Le coup d'Etat échoue, mais il propulse sous les feux des projecteurs, son instigateur, un militaire de 37 ans alors inconnu, le lieutenant-colonel Hugo Cesar Chavez.
"Malheureusement, nous n'avons pas, pour le moment, atteint les objectifs", avait lancé Hugo Chavez, dans une bravade désormais célèbre à la télévision, reconnaissant son échec.
"Ce +pour le moment+ est devenu l'espoir en lui pour toujours", a déclaré cette semaine son successeur Nicolas Maduro, assurant que "Chavez s'est rebellé contre le système dominant, l'oligarchie et l'impérialisme".
Emprisonné puis gracié deux ans plus tard, Hugo Chavez devient grâce à ce coup manqué une figure de l'opposition et de la gauche. Il accède finalement à la présidence par les urnes en 1999 (élection en 1998). Réélu, il restera au pouvoir jusqu'à sa mort en 2013.
Défenseur de l'héritage "chaviste" et adepte du culte de la personnalité de son mentor, le président Maduro a érigé le "4F" en "Jour de la dignité" et promis un 30e anniversaire en grande pompe.
"Ils nous ont attaqués de manière cruelle et terrible pendant plus de quatre heures", se souvient Carolina Pérez, la fille cadette de l'ex-président Carlos Andrés Pérez, dit CAP, décédé aux Etats-Unis en 2010.
Son père avait quitté la résidence quelques minutes auparavant pour rejoindre le palais présidentiel de Miraflores, attaqué par la suite par des véhicules blindés.
- Brandy pour les blessés -
Ailleurs dans le pays, des bataillons se soulèvent dans une action coordonnée pour tenter de renverser "CAP".
Elu triomphalement en 1988 après avoir été président de 1974-79, ce dernier a vu sa popularité s'éroder avec un virage néo-libéral et une crise sociale marquée notamment par le "Caracazo", la répression dans le sang par l'armée d'émeutes en 1989.
Lors de l'attaque de la résidence, Carolina Pérez, alors âgée de 29 ans, se retrouve avec sa mère Blanca, deux enfants de 4 et 5 ans et une tante de 83 ans.
"Trente ans plus tard, je ne comprends toujours pas la sauvagerie" de l'attaque, dit-elle à l'AFP.
Plus de 200 militaires tirent sans discontinuer sur le bâtiment dont les murs sont criblés de mitraille.
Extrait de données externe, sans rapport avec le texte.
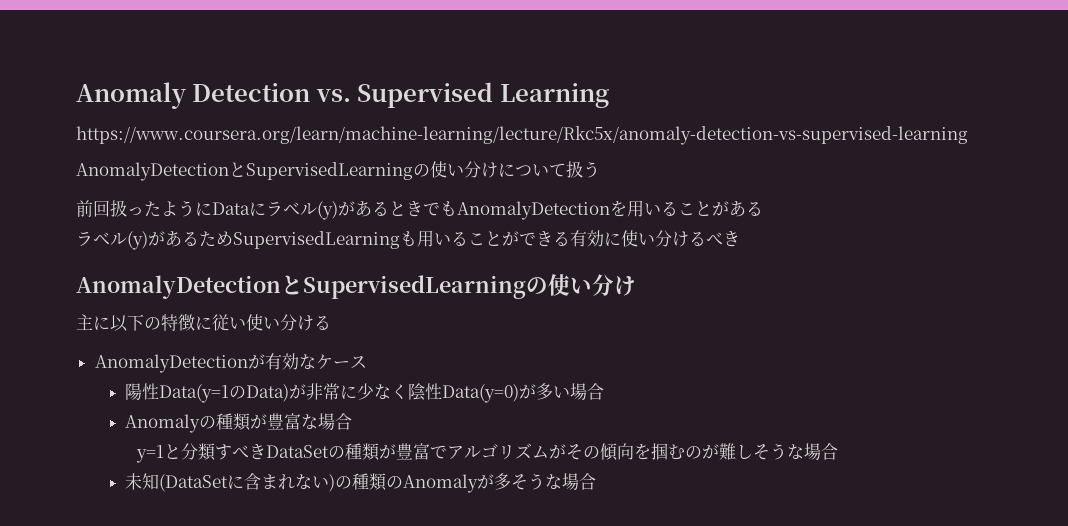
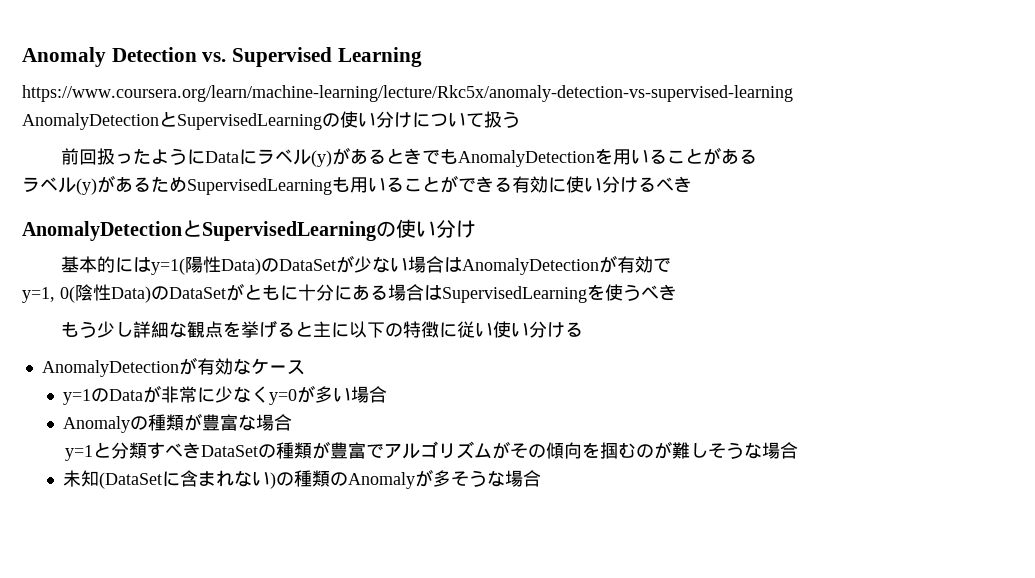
- 主に以下の特徴に従い使い分ける
+ 基本的にはy=1(陽性Data)のDataSetが少ない場合はAnomalyDetectionが有効で
+ y=1, 0(陰性Data)のDataSetがともに十分にある場合はSupervisedLearningを使うべき
+ もう少し詳細な観点を挙げると主に以下の特徴に従い使い分ける
- 陽性Data(y=1のData)が非常に少なく陰性Data(y=0)が多い場合
+ y=1のDataが非常に少なくy=0が多い場合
Son véhicule encaisse plus de 500 balles et deux obus de mortier tombent sur la chapelle et la maison, sans exploser. Les murs de la chambre et le couloir principal sont tachés de sang.
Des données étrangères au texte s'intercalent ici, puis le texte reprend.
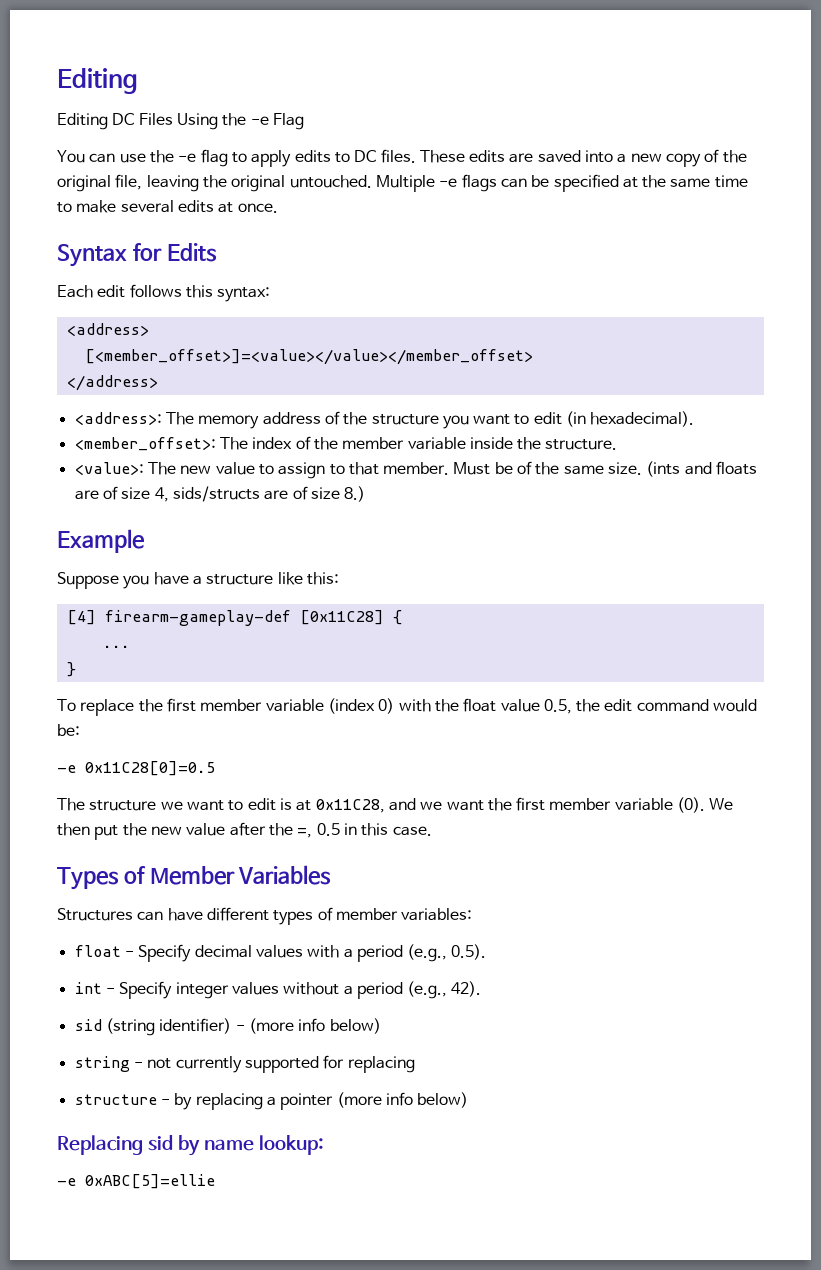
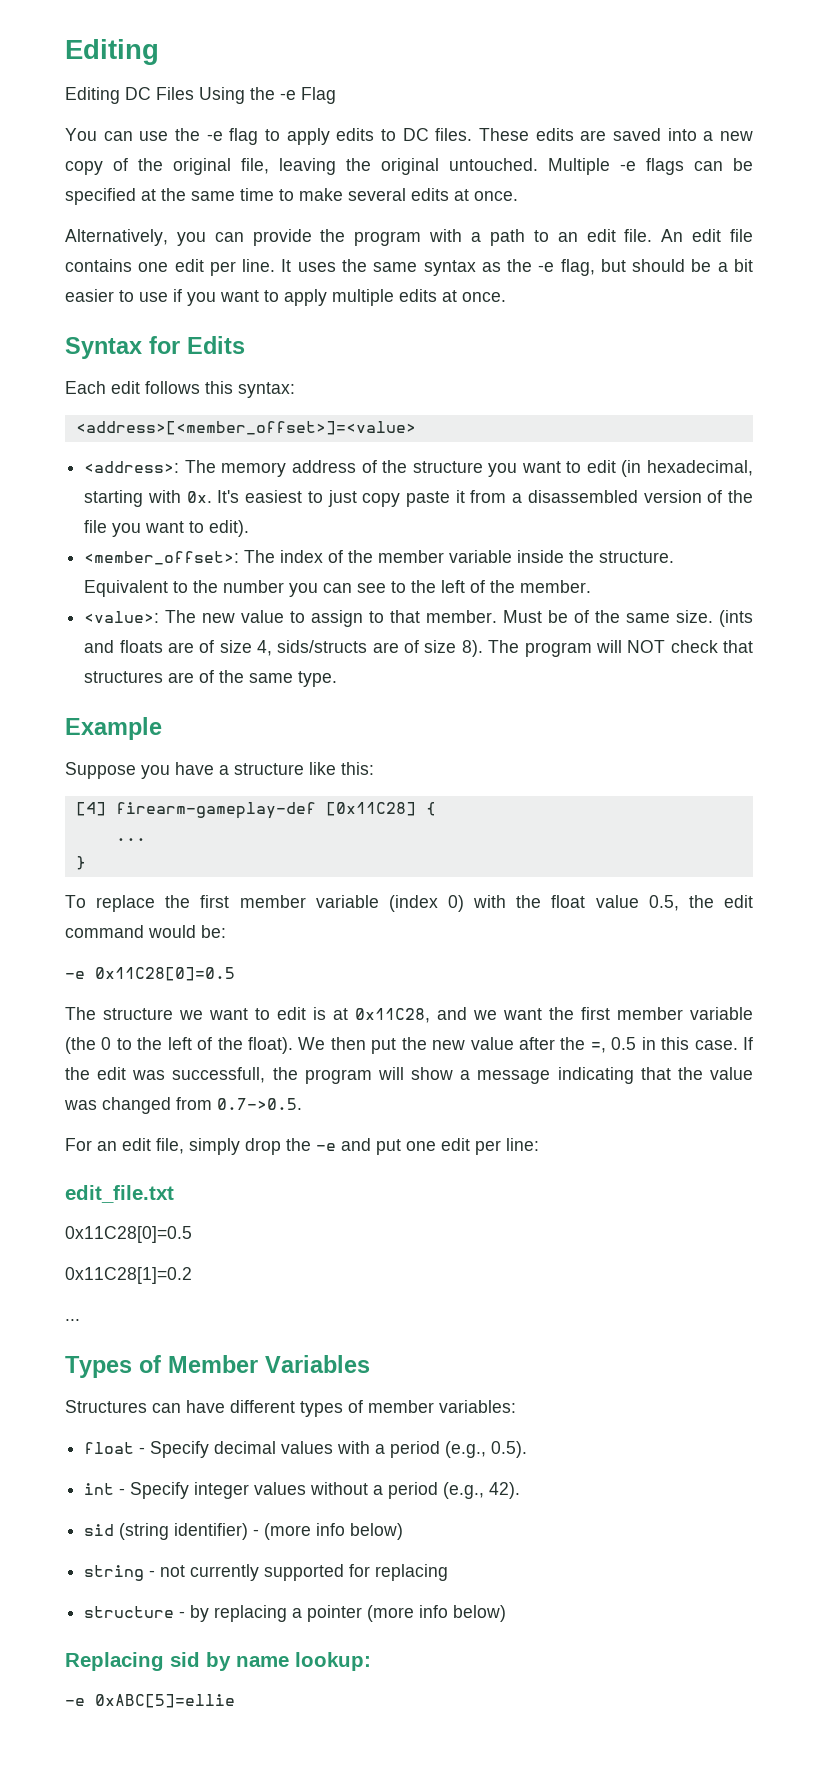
+ Alternatively, you can provide the program with a path to an edit file. An edit file contains one edit per line. It uses the same syntax as the -e flag, but should be a bit easier to use if you want to apply multiple edits at once.
- <address>
- [<member_offset>]=<value></value></member_offset>
- </address>
+ <address>[<member_offset>]=<value>
- <address>: The memory address of the structure you want to edit (in hexadecimal).
+ <address>: The memory address of the structure you want to edit (in hexadecimal, starting with 0x. It's easiest to just copy paste it from a disassembled version of the file you want to edit).
+ Equivalent to the number you can see to the left of the member.
- (ints and floats are of size 4, sids/structs are of size 8.)
+ (ints and floats are of size 4, sids/structs are of size 8). The program will NOT check that structures are of the same type.
- The structure we want to edit is at 0x11C28, and we want the first member variable (0).
+ The structure we want to edit is at 0x11C28, and we want the first member variable (the 0 to the left of the float).
+ If the edit was successfull, the program will show a message indicating that the value was changed from 0.7->0.5.
+ For an edit file, simply drop the -e and put one edit per line:
+ edit_file.txt
+ 0x11C28[0]=0.5
+ 0x11C28[1]=0.2
+ ...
Selon sa fille, Blanca de Perez, décédée en 2020, fait garder sa famille par un agent civil, et se met à soigner les blessés, déchirant les rideaux pour faire des pansements. "Elle donnait du paracétamol et du brandy (aux blessés) pour calmer leur douleurs", raconte-t-elle.
Mais Hugo Chavez et les putschistes ont surestimé leur force. CAP résiste et au petit matin s'adresse au pays à la télévision. Le coup a échoué.
Accusé de détournement de fonds, le président est destitué l'année suivante, purge deux ans de prison à son domicile de La Ahumada à Caracas où vit toujours Carolina, puis quitte le pays en 2001 pour éviter un nouveau procès.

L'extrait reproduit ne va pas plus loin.